Yoshioka K. Are you a non-smoker visiting the 2020 Tokyo Olympic Games? Be advised. Harvard Public Health Review. Spring 2019;22.
Are you a non-smoker who wants to visit the 2020 Tokyo Olympic Games? If so, here are some things you might want to know.
Recently, Japan passed legislation banning indoor smoking in public spaces. Japan is trying to follow the Olympic tradition of being tobacco-free, which began with the 1988 Winter Olympic Games in Calgary, Canada. The Japanese Ministry of Health asserts that the ban will protect everyone from the harm of second-hand smoke. But this is untrue. Second-hand smoke remains a significant problem. If you visit Japan in 2020, you will find smoke prevalent in many situations, particularly where you eat and sleep. As the Ministry of Health website explains1, for example:
- Restaurants can be exempted from the ban if their establishment is less than 100m2. This exception means that more than half of restaurants in Japan can allow smoking without restriction.
- Larger restaurants must ban smoking, but they can designate smoking rooms. But, according to the World Health Organization, such smoking rooms are not protective against second-hand smoke.3. Ministry of Health, Labour and Welfare in Japan; 2016 [cited 2017 Jun 28]. Report No.: 201508017A. Available from: http://mhlw-grants.niph.go.jp/niph/search/NIDD00.do?resrchNum=201508017A]

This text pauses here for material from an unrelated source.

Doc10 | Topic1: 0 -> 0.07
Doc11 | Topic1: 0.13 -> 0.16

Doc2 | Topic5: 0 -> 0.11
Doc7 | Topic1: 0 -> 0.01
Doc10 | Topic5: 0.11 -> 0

- Any restaurant can allow heat-not-burn tobacco products, which are electronic devices that heat rather than combust tobacco leaves. Though the U.S. Food and Drug Administration refused to approve them, they are marketed in Japan.
- The smoking ban does not apply to hotel rooms. Someone may have smoked in your room before you check in, exposing you to third-hand smoke.

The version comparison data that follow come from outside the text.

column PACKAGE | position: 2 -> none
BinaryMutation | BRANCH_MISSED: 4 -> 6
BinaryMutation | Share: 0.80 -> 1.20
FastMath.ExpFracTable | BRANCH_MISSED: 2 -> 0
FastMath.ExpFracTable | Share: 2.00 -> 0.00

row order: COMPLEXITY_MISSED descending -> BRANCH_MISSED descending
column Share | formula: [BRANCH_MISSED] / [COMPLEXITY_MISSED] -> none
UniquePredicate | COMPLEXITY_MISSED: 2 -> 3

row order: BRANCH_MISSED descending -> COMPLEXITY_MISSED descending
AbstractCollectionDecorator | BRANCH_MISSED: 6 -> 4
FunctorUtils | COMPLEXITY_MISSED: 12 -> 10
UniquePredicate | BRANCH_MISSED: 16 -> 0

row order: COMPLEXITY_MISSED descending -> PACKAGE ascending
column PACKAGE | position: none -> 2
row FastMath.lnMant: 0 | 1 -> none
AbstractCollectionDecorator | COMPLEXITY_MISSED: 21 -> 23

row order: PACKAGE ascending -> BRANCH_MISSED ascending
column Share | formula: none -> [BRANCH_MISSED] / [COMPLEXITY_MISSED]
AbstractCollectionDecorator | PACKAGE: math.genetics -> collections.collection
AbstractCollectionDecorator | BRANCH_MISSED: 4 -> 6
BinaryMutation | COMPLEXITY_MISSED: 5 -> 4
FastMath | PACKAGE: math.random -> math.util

If you visit only Tokyo, your risk of exposure to smoke is smaller. Though you may still encounter smoking rooms or heat-not-burn products in any restaurant or hotel room that is not under tight regulation, the Tokyo government has approved stricter regulations on smoking than the national ban. Therefore, in Tokyo only 15% of the city’s restaurants can avoid the ban.
This reality is how Japan will welcome you in 2020. Can you take precautions by booking restaurants and hotels that adopt more comprehensive non-smoking policies? That effort would be tricky, because reliable information is hard to obtain. The ban requires business owners to physically display their smoking rules, but this same information is not always accessible or credible on the Internet.

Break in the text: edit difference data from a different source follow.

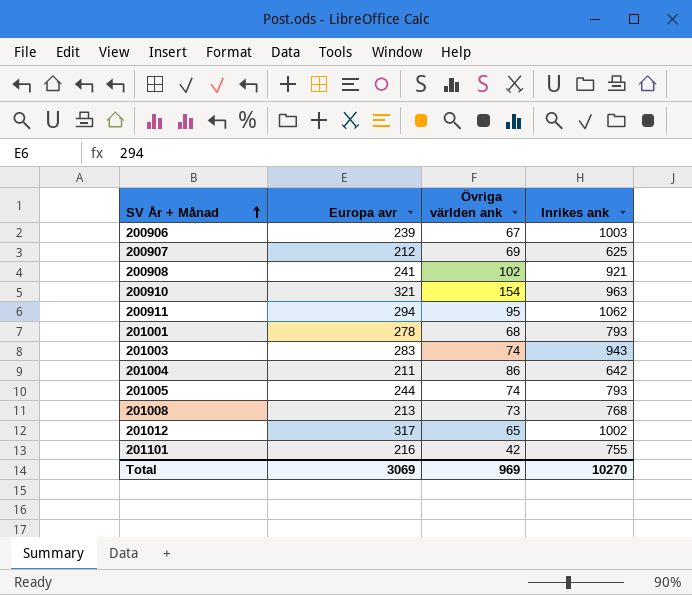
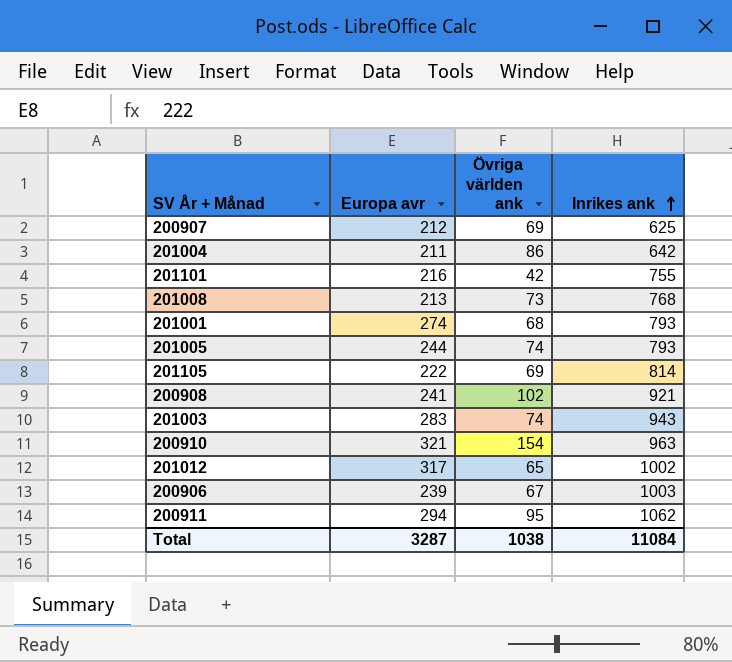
row order: SV År + Månad ascending -> Inrikes ank ascending
201001 | Europa avr: 278 -> 274
row 201105: none -> 222 | 69 | 814
Total | Europa avr: 3069 -> 3287
Total | Övriga världen ank: 969 -> 1038
Total | Inrikes ank: 10270 -> 11084

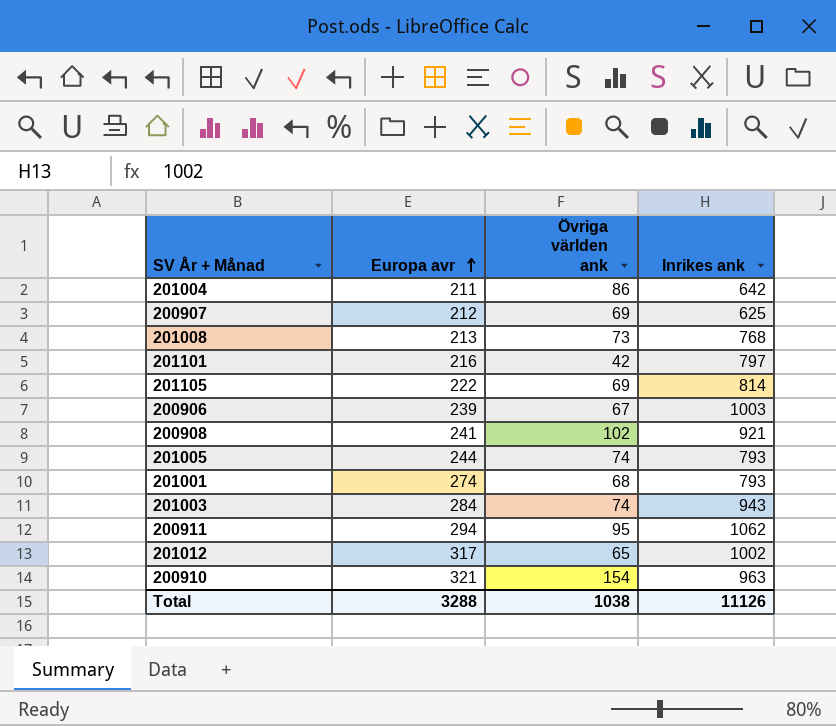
row order: Inrikes ank ascending -> Europa avr ascending
201101 | Inrikes ank: 755 -> 797
201003 | Europa avr: 283 -> 284
Total | Europa avr: 3287 -> 3288
Total | Inrikes ank: 11084 -> 11126

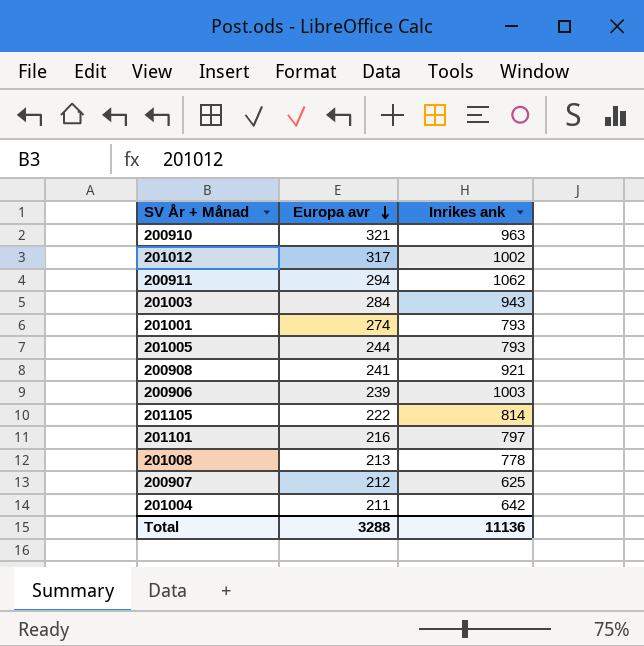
row order: Europa avr ascending -> Europa avr descending
column Övriga världen ank | position: 3 -> none
201008 | Inrikes ank: 768 -> 778
Total | Inrikes ank: 11126 -> 11136

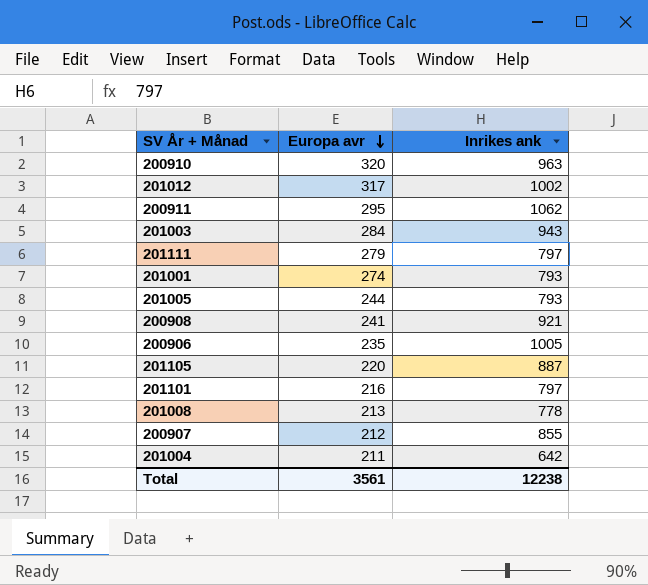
200910 | Europa avr: 321 -> 320
200911 | Europa avr: 294 -> 295
row 201111: none -> 279 | 797
200906 | Europa avr: 239 -> 235
200906 | Inrikes ank: 1003 -> 1005
201105 | Europa avr: 222 -> 220
201105 | Inrikes ank: 814 -> 887
200907 | Inrikes ank: 625 -> 855
Total | Europa avr: 3288 -> 3561
Total | Inrikes ank: 11136 -> 12238

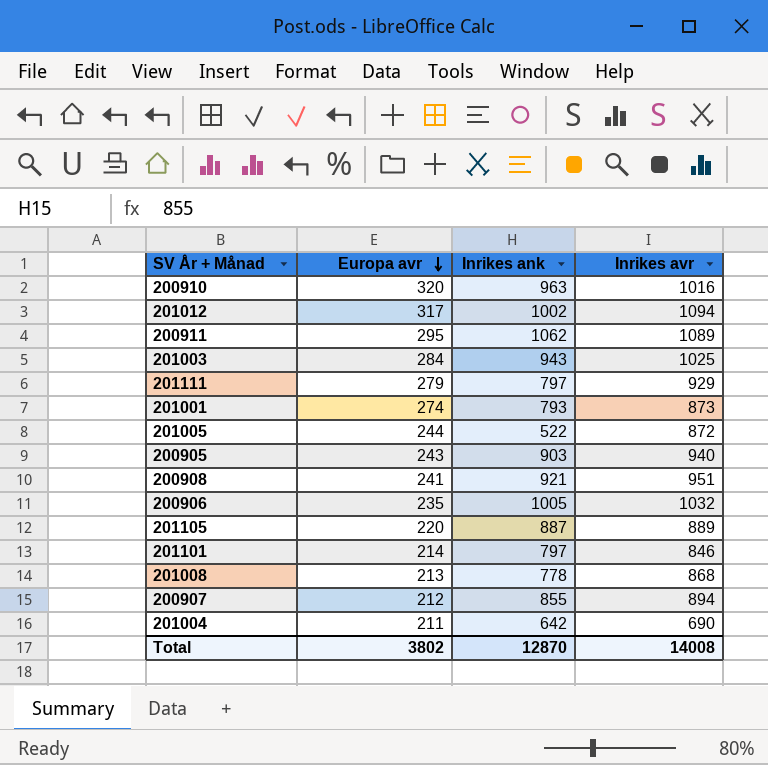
column Inrikes avr | position: none -> 4
201005 | Inrikes ank: 793 -> 522
row 200905: none -> 243 | 903 | 940
201101 | Europa avr: 216 -> 214
Total | Europa avr: 3561 -> 3802
Total | Inrikes ank: 12238 -> 12870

Why is Japan’s tobacco control policy so lax? Let’s unpack the mystery of how corrupt politics have ignited policy failure.
Behind the scenes, a notorious alliance pulls strings. This alliance includes the tobacco industry, the government, and Japan’s ruling political party.
Like other tobacco companies around the world, Japan Tobacco Inc. (JT) works to undermine tobacco control efforts in Japan. JT is unique because the Japanese government owns one third of the company and protects its monopoly. Retired Ministry of Finance officials occupy JT’s key leadership posts, and the government receives tobacco tax revenue and corporate dividends. The government will not take a position against JT.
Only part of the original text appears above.